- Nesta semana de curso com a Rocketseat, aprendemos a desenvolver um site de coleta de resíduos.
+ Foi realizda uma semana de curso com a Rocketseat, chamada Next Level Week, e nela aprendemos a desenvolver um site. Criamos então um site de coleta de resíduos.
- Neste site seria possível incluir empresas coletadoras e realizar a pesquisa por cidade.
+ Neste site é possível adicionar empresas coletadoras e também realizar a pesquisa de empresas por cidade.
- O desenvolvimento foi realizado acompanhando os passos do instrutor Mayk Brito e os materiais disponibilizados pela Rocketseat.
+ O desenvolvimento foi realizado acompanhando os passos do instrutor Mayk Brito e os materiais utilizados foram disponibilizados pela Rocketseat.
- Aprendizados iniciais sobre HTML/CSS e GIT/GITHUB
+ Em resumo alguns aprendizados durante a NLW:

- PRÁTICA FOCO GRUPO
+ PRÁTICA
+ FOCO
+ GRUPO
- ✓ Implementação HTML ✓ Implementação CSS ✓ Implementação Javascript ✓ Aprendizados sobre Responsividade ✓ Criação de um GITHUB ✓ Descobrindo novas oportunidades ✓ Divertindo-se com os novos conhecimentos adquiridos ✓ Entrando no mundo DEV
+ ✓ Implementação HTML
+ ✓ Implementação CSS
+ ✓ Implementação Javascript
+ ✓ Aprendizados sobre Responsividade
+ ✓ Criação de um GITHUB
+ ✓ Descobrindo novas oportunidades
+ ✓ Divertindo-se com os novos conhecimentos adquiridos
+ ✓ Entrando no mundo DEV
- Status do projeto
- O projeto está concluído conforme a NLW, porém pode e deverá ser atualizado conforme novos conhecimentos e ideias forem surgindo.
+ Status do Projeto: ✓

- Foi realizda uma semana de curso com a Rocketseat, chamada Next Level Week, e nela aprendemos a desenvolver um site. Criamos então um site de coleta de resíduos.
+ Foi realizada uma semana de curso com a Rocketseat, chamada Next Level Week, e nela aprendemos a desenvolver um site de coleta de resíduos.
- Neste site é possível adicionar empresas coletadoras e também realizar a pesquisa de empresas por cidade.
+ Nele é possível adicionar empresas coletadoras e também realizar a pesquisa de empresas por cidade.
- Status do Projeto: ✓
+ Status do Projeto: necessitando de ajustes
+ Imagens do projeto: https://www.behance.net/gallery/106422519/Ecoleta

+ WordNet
==
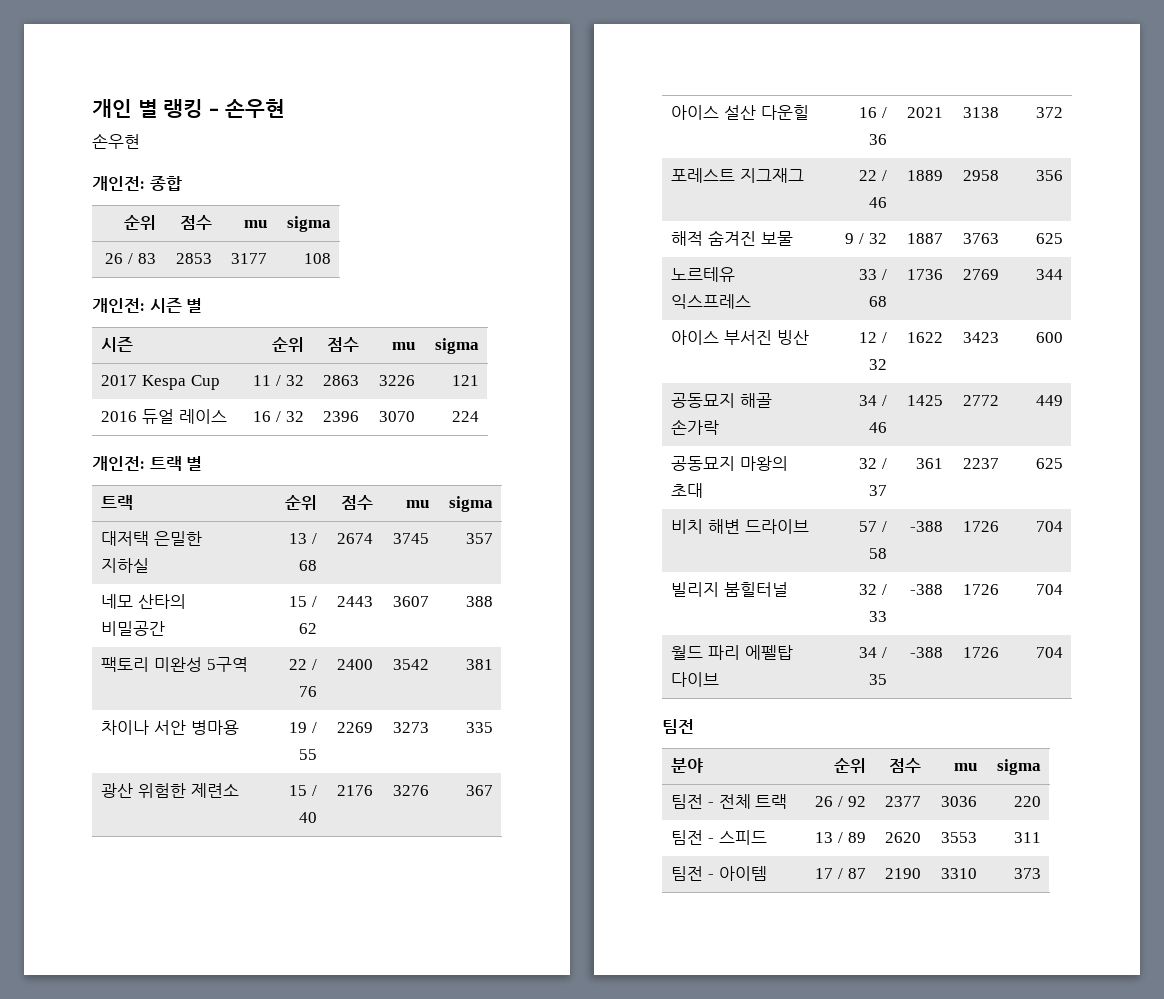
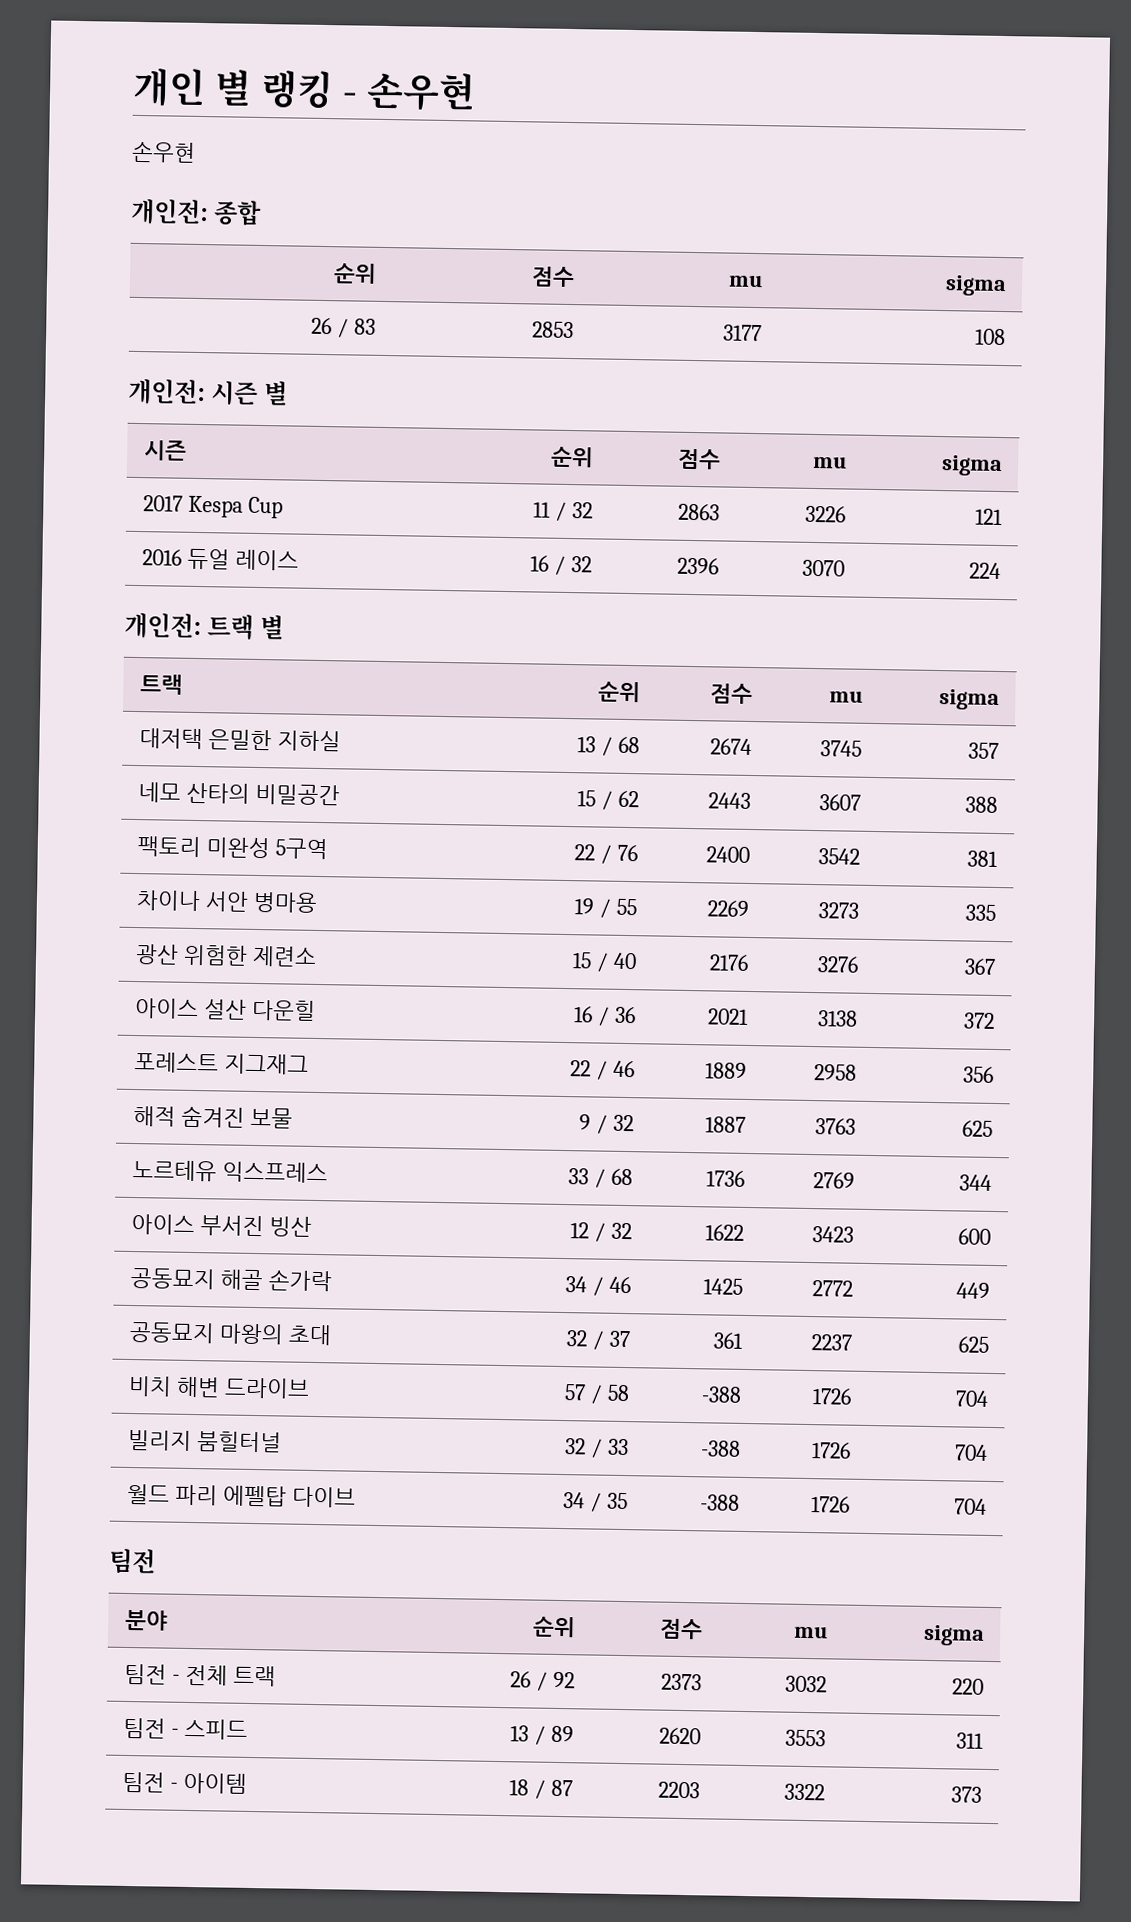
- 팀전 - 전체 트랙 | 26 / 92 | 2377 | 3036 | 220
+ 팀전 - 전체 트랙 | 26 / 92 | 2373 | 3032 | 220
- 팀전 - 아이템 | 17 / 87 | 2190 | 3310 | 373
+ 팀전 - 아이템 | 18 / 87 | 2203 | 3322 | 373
* * *
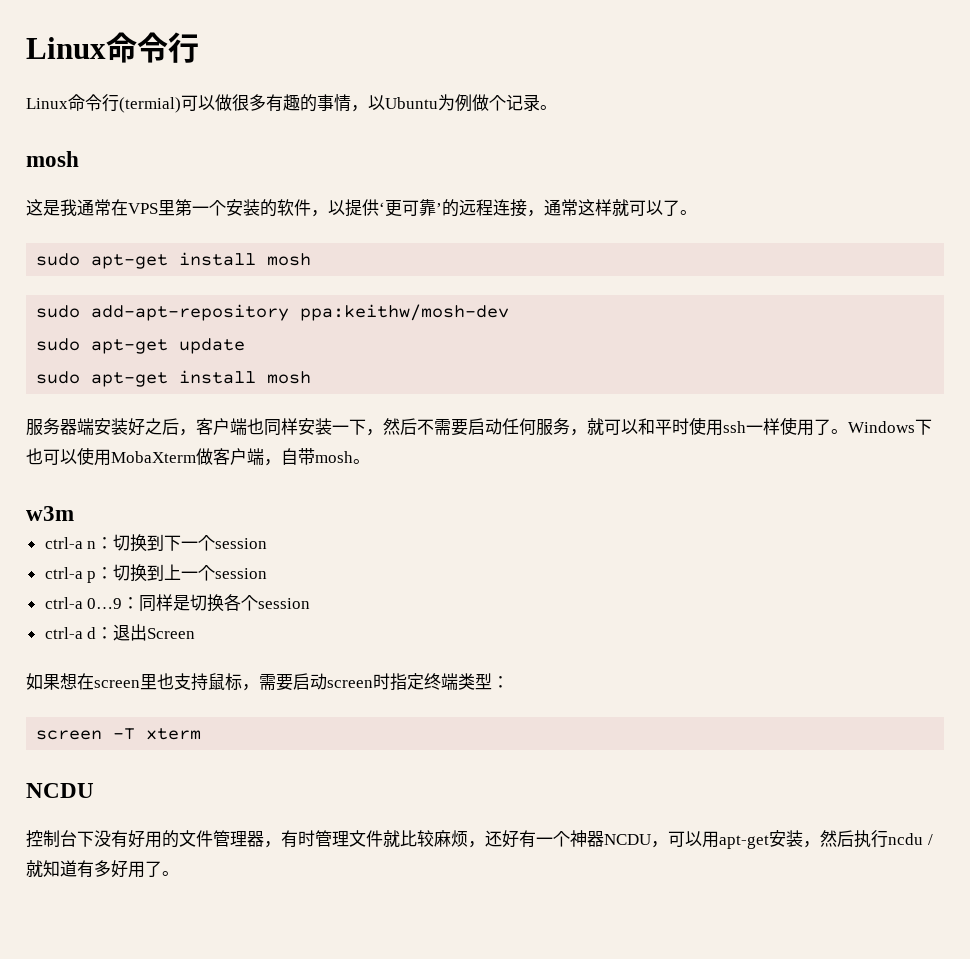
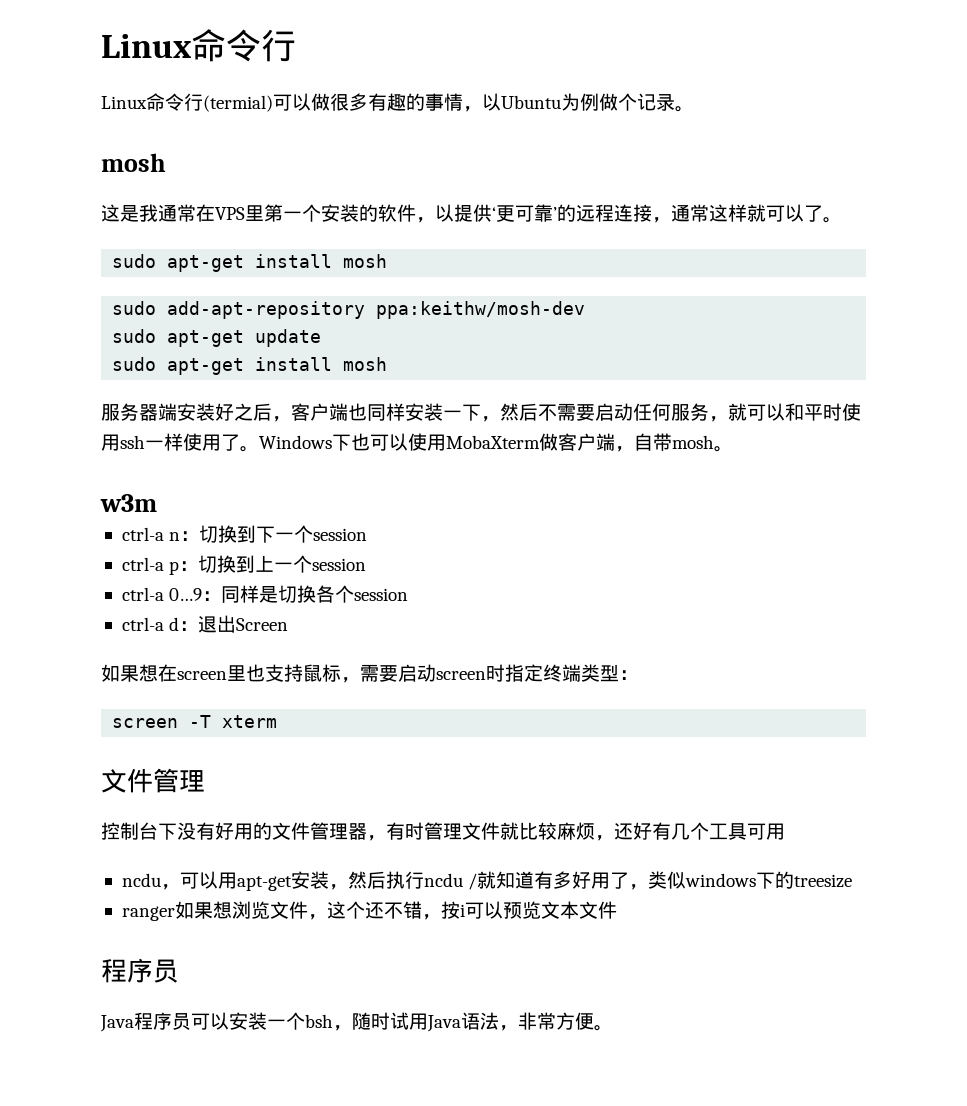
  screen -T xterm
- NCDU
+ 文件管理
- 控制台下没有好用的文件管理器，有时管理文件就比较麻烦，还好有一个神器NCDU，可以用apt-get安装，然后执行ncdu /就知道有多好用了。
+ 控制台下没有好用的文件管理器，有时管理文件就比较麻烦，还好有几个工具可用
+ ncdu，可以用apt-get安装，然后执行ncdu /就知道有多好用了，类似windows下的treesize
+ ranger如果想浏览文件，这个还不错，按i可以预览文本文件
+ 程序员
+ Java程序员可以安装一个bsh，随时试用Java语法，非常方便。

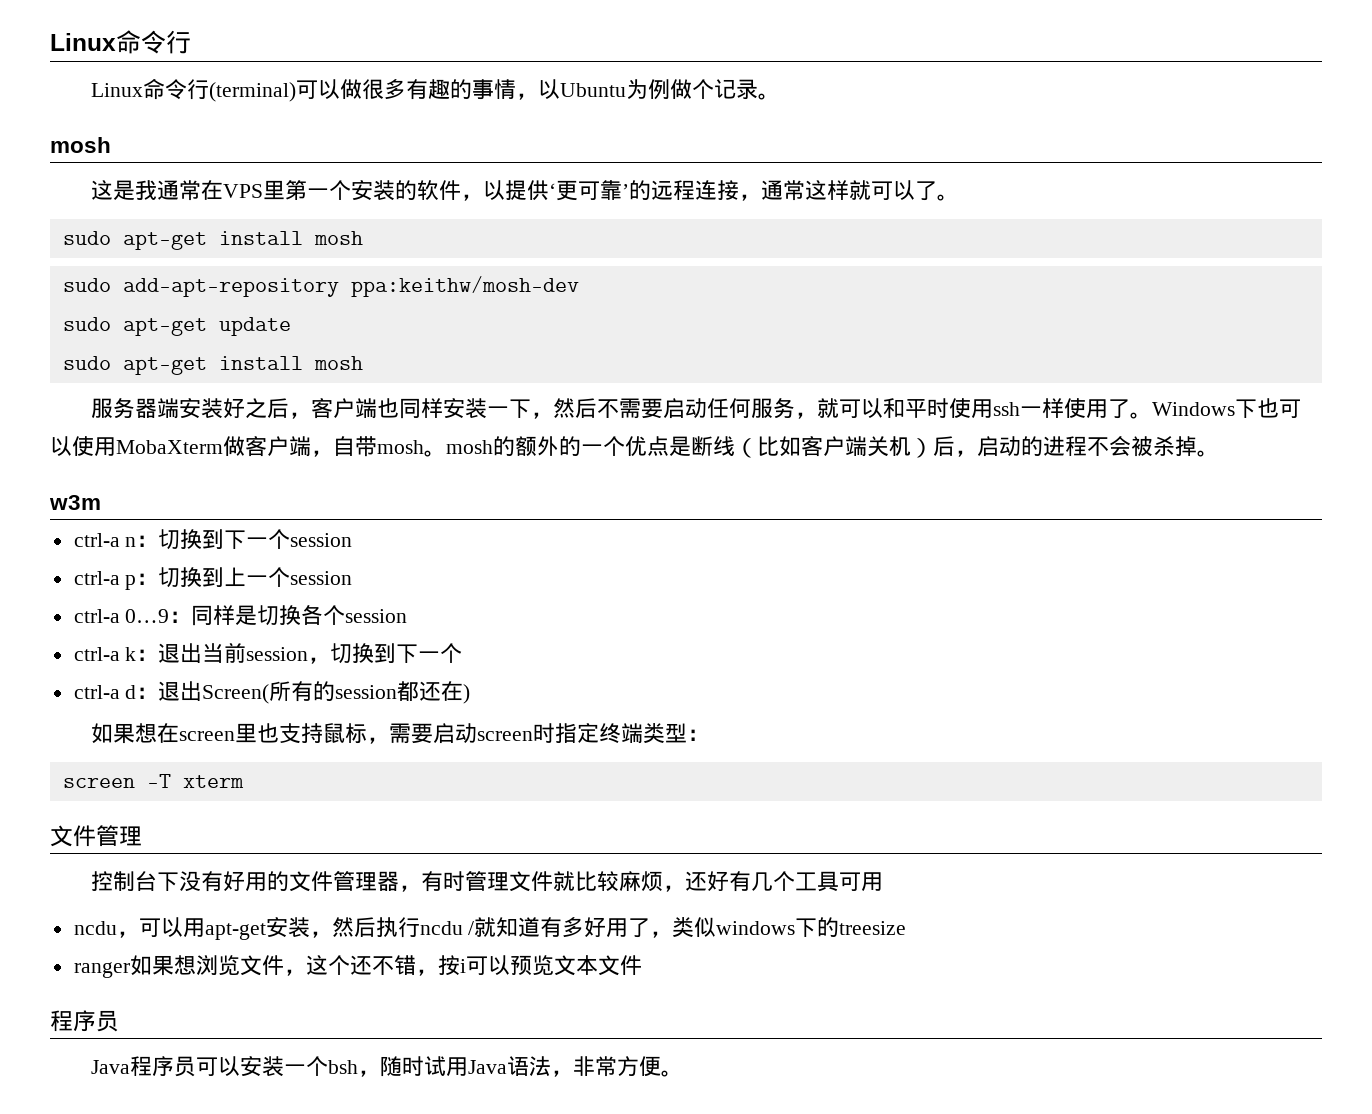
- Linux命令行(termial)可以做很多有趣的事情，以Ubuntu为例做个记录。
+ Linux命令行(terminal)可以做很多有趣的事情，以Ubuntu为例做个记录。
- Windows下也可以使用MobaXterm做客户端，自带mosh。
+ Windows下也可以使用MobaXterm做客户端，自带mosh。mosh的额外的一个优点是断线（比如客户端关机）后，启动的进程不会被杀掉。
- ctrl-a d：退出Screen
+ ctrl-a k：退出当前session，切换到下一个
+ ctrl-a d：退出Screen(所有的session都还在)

▶ _ACTION ITEM_: With the line holding "- Nesta semana" as the first and the line holding "foram disponibilizados pela Rocketseat." as the last, set down that range of the entries above exactly, and nothing else.

▶ _YOUR RESPONSE_:
- Nesta semana de curso com a Rocketseat, aprendemos a desenvolver um site de coleta de resíduos.
+ Foi realizda uma semana de curso com a Rocketseat, chamada Next Level Week, e nela aprendemos a desenvolver um site. Criamos então um site de coleta de resíduos.
- Neste site seria possível incluir empresas coletadoras e realizar a pesquisa por cidade.
+ Neste site é possível adicionar empresas coletadoras e também realizar a pesquisa de empresas por cidade.
- O desenvolvimento foi realizado acompanhando os passos do instrutor Mayk Brito e os materiais disponibilizados pela Rocketseat.
+ O desenvolvimento foi realizado acompanhando os passos do instrutor Mayk Brito e os materiais utilizados foram disponibilizados pela Rocketseat.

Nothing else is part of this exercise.